** GOAL OF THE EXERCISE **
In the records that follow, find each line with "axis" and pull it out.
----------------
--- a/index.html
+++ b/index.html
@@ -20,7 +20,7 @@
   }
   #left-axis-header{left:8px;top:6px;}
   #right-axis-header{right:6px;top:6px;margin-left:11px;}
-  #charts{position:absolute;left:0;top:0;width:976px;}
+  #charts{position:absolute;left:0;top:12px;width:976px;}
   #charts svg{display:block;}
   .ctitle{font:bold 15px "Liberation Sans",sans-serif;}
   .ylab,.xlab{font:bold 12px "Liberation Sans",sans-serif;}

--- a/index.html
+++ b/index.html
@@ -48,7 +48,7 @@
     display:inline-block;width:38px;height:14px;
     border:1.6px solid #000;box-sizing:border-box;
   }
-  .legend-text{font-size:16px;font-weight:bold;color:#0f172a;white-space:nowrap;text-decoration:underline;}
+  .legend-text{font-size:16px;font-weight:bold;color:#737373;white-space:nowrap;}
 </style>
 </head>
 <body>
----------------
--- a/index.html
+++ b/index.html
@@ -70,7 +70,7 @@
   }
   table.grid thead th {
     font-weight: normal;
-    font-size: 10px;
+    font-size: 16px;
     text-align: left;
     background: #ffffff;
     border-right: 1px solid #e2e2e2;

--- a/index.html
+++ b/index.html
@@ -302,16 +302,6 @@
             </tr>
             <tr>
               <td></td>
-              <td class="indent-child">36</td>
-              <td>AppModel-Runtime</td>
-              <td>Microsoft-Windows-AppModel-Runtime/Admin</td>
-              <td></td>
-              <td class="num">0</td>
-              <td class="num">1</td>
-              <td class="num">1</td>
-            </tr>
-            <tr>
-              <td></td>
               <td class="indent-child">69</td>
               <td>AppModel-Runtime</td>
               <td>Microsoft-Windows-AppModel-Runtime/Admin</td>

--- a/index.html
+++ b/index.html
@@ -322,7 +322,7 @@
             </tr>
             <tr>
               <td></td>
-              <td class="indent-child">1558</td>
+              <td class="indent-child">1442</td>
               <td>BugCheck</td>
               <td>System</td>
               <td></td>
----------------
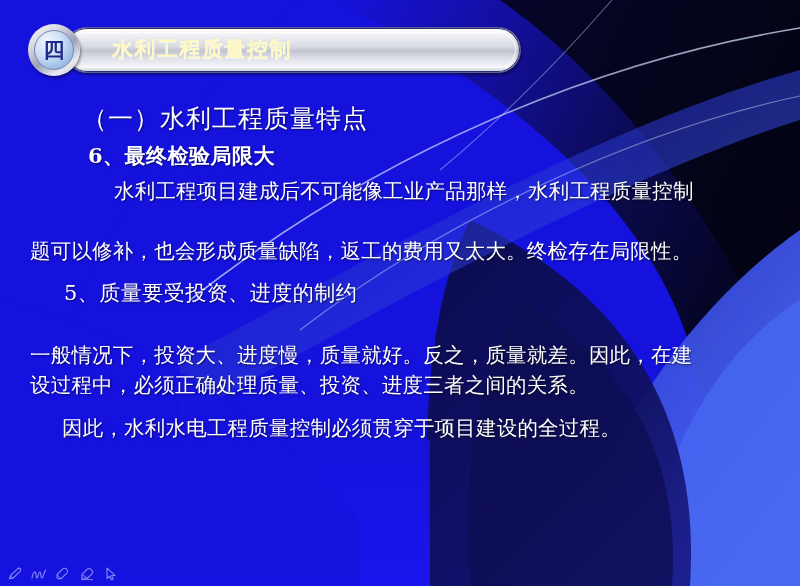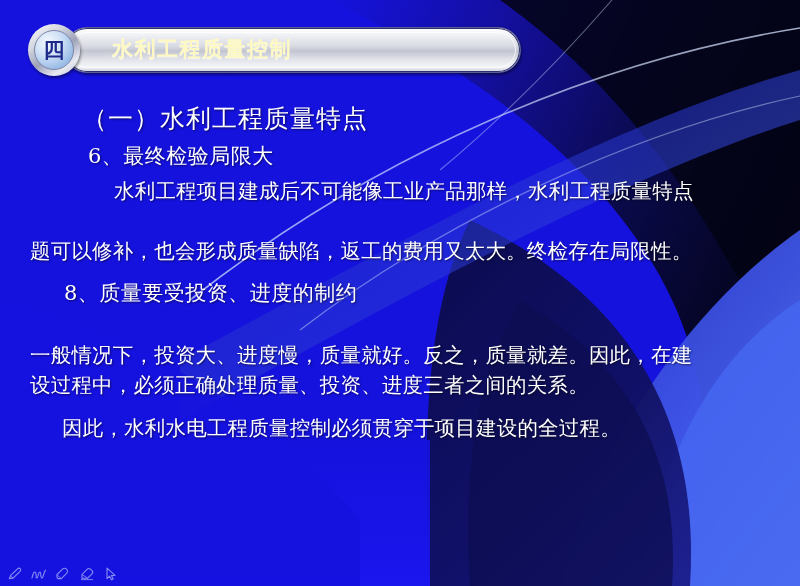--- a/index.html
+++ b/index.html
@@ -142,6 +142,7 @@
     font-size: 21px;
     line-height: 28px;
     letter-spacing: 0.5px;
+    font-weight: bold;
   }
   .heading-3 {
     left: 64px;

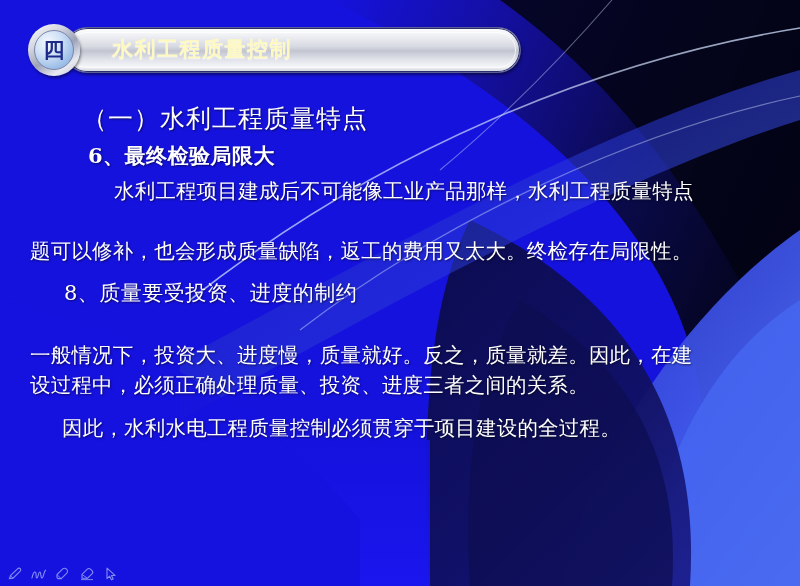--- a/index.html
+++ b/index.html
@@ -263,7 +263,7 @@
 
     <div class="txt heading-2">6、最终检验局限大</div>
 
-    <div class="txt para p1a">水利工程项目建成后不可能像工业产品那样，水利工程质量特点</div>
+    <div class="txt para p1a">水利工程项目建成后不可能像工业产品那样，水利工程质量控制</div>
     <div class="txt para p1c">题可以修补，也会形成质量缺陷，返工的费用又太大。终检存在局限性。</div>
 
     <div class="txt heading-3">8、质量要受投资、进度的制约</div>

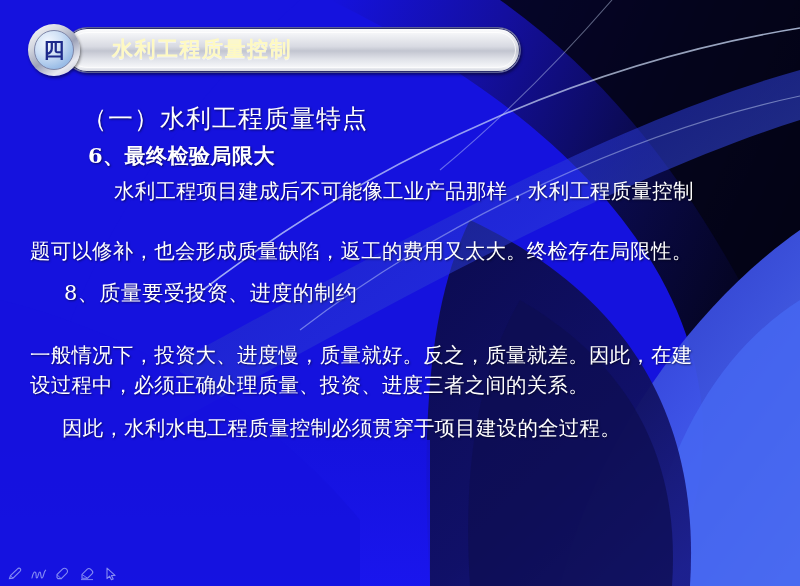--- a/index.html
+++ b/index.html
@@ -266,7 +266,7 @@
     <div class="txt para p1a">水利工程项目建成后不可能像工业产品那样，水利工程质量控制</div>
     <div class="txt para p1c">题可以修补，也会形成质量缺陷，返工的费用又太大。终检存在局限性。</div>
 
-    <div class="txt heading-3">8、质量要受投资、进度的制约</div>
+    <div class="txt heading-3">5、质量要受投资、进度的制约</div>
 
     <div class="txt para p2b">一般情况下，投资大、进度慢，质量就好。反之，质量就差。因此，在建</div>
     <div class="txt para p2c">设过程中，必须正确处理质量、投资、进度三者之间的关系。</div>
----------------
** OUTPUT **
   #left-axis-header{left:8px;top:6px;}
   #right-axis-header{right:6px;top:6px;margin-left:11px;}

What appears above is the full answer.